A pressão por um código de conduta específico para ministros do STF saiu do debate restrito a bastidores e ganhou tração pública neste domingo (1º), com a divulgação de um manifesto assinado por organizações e personalidades que defendem regras mais claras sobre conflito de interesses, benefícios, transparência e relações privadas. A mobilização é apresentada como resposta a uma sequência de episódios que desgastaram a imagem da Corte: atuação profissional de parentes em temas sensíveis, participação em eventos com valores considerados altos, relatos de caronas e hospitalidades, além de suspeitas e alegações envolvendo vínculos com empresas — pontos que, em geral, circulam na esfera política e midiática sem um padrão institucional unificado para prevenção e prestação de contas.
O documento, segundo a CNN Brasil, foi liderado por entidades como Transparência Brasil, República.org e Movimento Pessoas à Frente, reuniu cerca de 200 subscritores e ultrapassou 43 mil assinaturas em uma petição online.
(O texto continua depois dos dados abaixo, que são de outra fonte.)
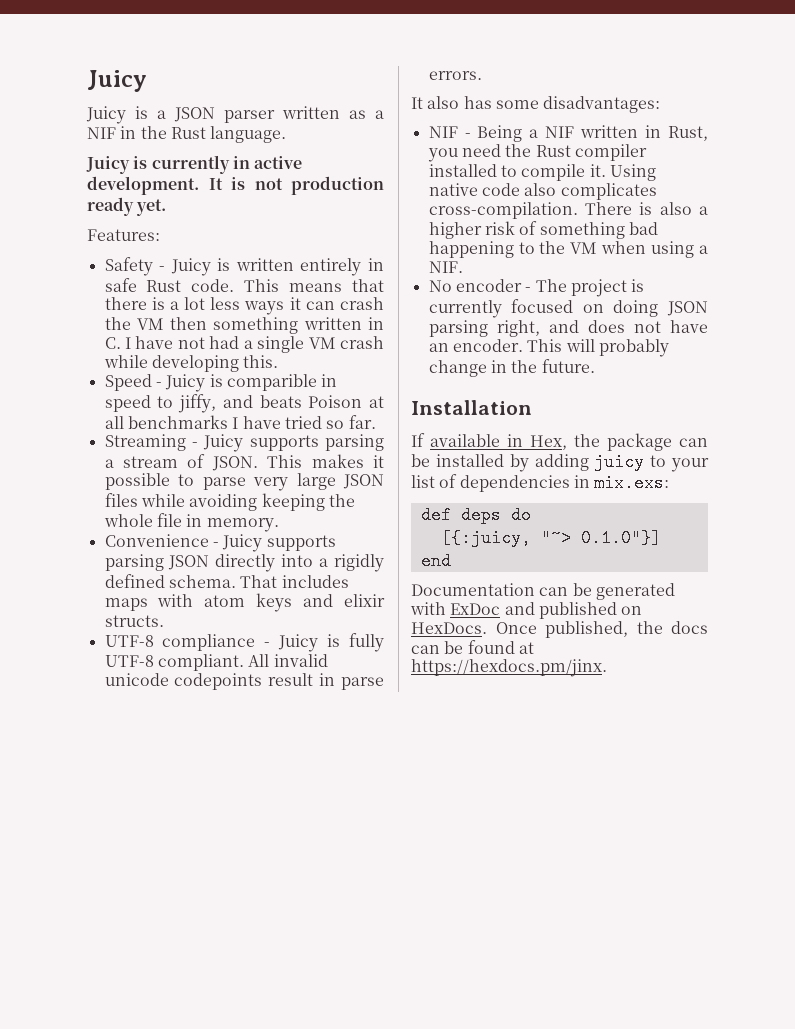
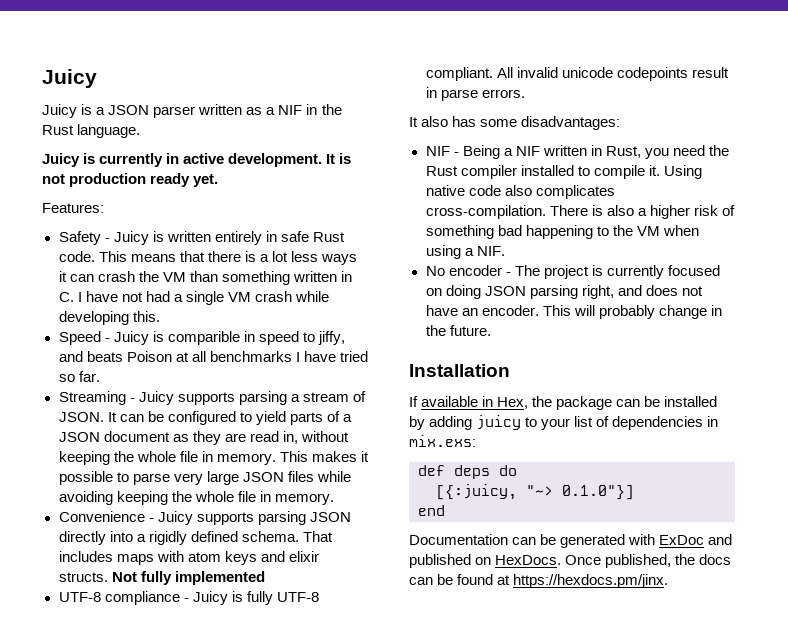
[170,317,208,330] then -> [189,271,218,282] than
(258, 463) none -> [107,411,352,425] [58,431,349,445] [58,451,276,465] It can be configured to yield parts of a JSON document as they are read in, without keeping the whole file in memory.
(164, 621) none -> [111,571,265,585] Not fully implemented

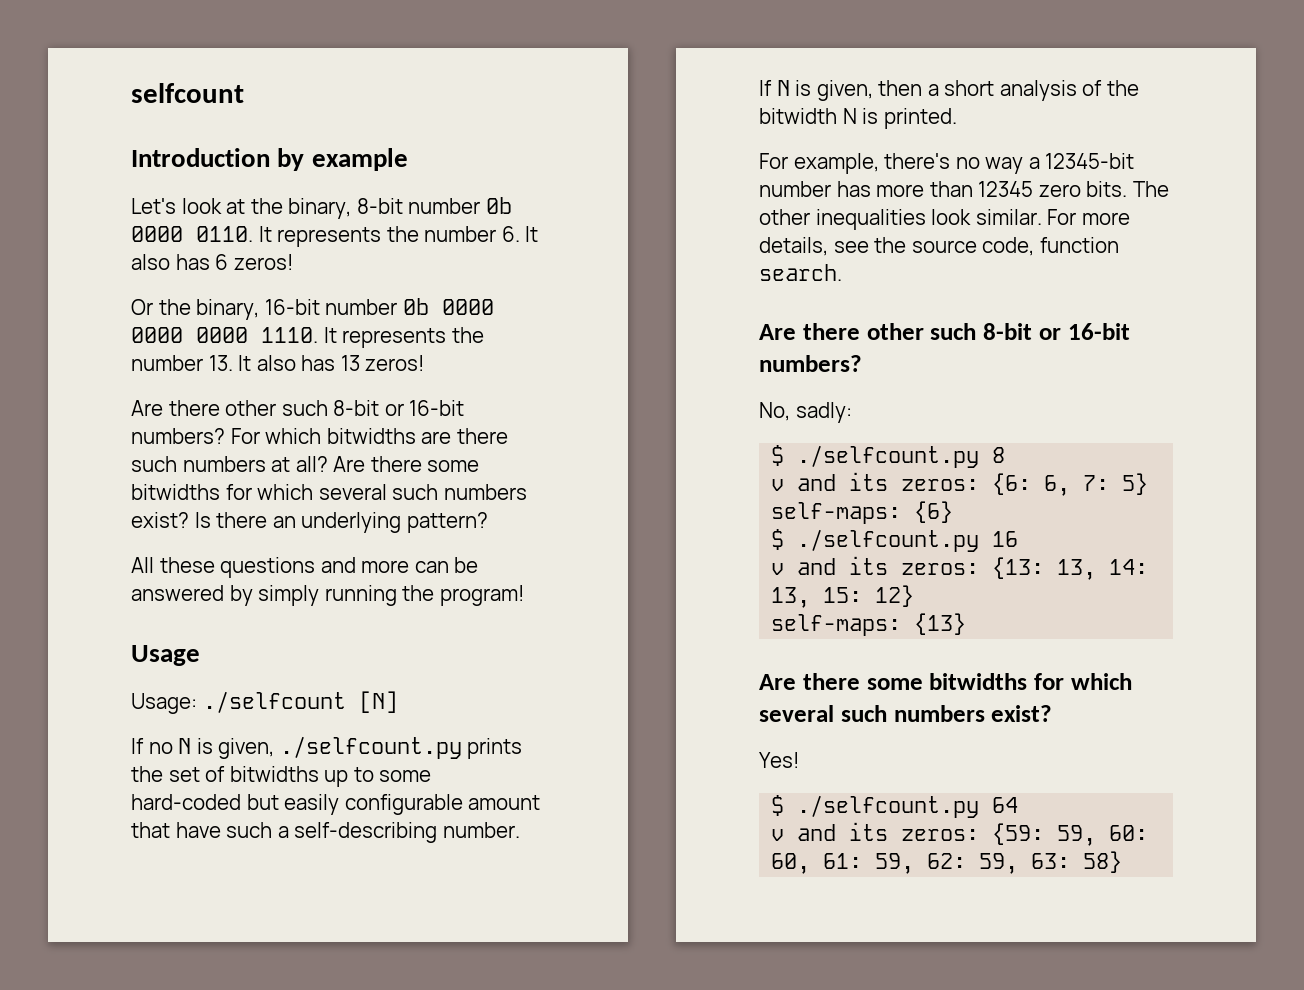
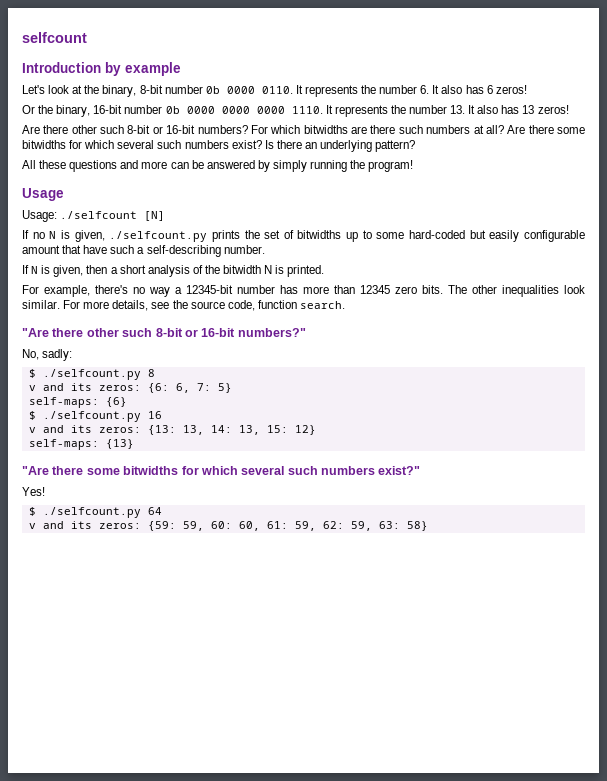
[759,323,1130,340] [759,355,862,372] Are there other such 8-bit or 16-bit numbers? -> [22,328,306,337] "Are there other such 8-bit or 16-bit numbers?"
[759,673,1132,690] [759,705,1053,722] Are there some bitwidths for which several such numbers exist? -> [22,466,421,475] "Are there some bitwidths for which several such numbers exist?"

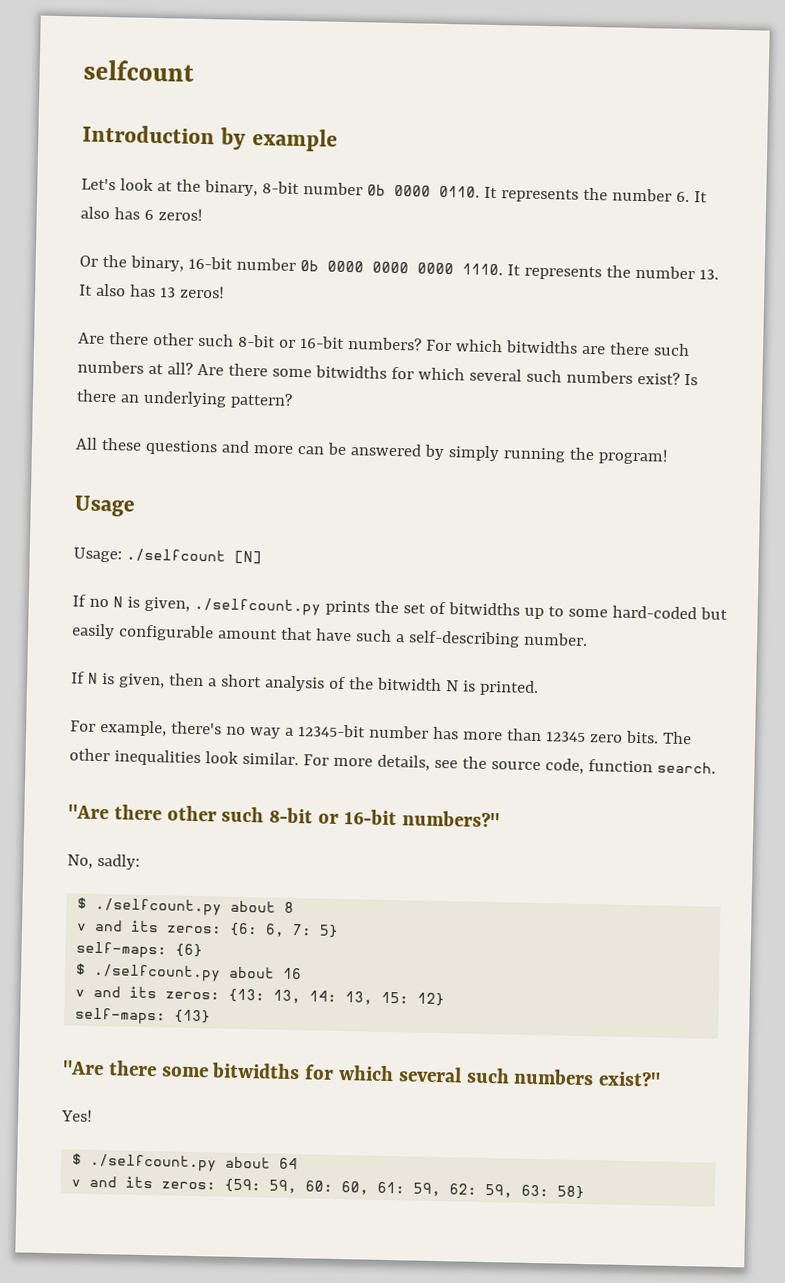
(141, 374) none -> [230,900,277,913] about
(141, 416) none -> [229,966,276,979] about
(141, 512) none -> [225,1156,272,1169] about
O texto propõe sete eixos, com foco em: declaração prévia de conflitos e impedimentos, regras para hospitalidades e atividades externas remuneradas, atenção a potenciais conflitos envolvendo parentes e escritórios ligados a familiares, autocontenção na comunicação pública, disciplina sobre ensino/palestras e patrocínios, padronização de transparência (agenda, vínculos, palestras, recusas) e criação de instância independente de orientação e fiscalização.
A cobrança também dialoga com normas já existentes no Judiciário sobre docência e participação em eventos, como a Resolução 650 do CNJ (2025), que busca reduzir zonas cinzentas ao tratar de patrocínios, custeio, vedações e registro de atividades — mas que não foi desenhada exclusivamente para o STF nem resolve, por si só, todas as frentes hoje questionadas pela sociedade civil.
Fontes: CNN Brasil; Conselho Nacional de Justiça (Resolução 650/2025).